WHAT IS EXPECTED: What appears from the line containing "(93, 803) none -> [131,849,162,857] - MIT" to the end of the listing below should be copied exactly, with no other lines.

THE DATA:
▼▼▼
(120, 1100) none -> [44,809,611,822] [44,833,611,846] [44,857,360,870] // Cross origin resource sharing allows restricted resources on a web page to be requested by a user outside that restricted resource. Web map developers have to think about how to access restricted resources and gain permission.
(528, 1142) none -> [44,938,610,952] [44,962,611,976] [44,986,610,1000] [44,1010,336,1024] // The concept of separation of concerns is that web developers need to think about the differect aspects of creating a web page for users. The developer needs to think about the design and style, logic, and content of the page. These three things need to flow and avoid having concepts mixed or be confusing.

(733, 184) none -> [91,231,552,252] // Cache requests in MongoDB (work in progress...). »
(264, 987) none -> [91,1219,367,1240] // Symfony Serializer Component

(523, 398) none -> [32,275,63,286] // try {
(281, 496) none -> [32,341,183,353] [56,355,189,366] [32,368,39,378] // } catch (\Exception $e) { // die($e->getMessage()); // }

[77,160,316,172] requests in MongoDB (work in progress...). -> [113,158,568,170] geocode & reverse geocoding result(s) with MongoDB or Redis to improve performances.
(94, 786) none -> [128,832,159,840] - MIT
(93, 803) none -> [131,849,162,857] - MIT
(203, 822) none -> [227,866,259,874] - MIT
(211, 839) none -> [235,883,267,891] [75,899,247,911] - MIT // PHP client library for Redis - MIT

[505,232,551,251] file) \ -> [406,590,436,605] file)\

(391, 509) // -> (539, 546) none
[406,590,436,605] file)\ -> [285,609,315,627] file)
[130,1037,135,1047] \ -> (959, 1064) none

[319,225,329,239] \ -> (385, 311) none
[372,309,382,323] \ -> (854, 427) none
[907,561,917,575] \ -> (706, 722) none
▲▲▲
ANSWER TO THIS EXERCISE:
(93, 803) none -> [131,849,162,857] - MIT
(203, 822) none -> [227,866,259,874] - MIT
(211, 839) none -> [235,883,267,891] [75,899,247,911] - MIT // PHP client library for Redis - MIT

[505,232,551,251] file) \ -> [406,590,436,605] file)\

(391, 509) // -> (539, 546) none
[406,590,436,605] file)\ -> [285,609,315,627] file)
[130,1037,135,1047] \ -> (959, 1064) none

[319,225,329,239] \ -> (385, 311) none
[372,309,382,323] \ -> (854, 427) none
[907,561,917,575] \ -> (706, 722) none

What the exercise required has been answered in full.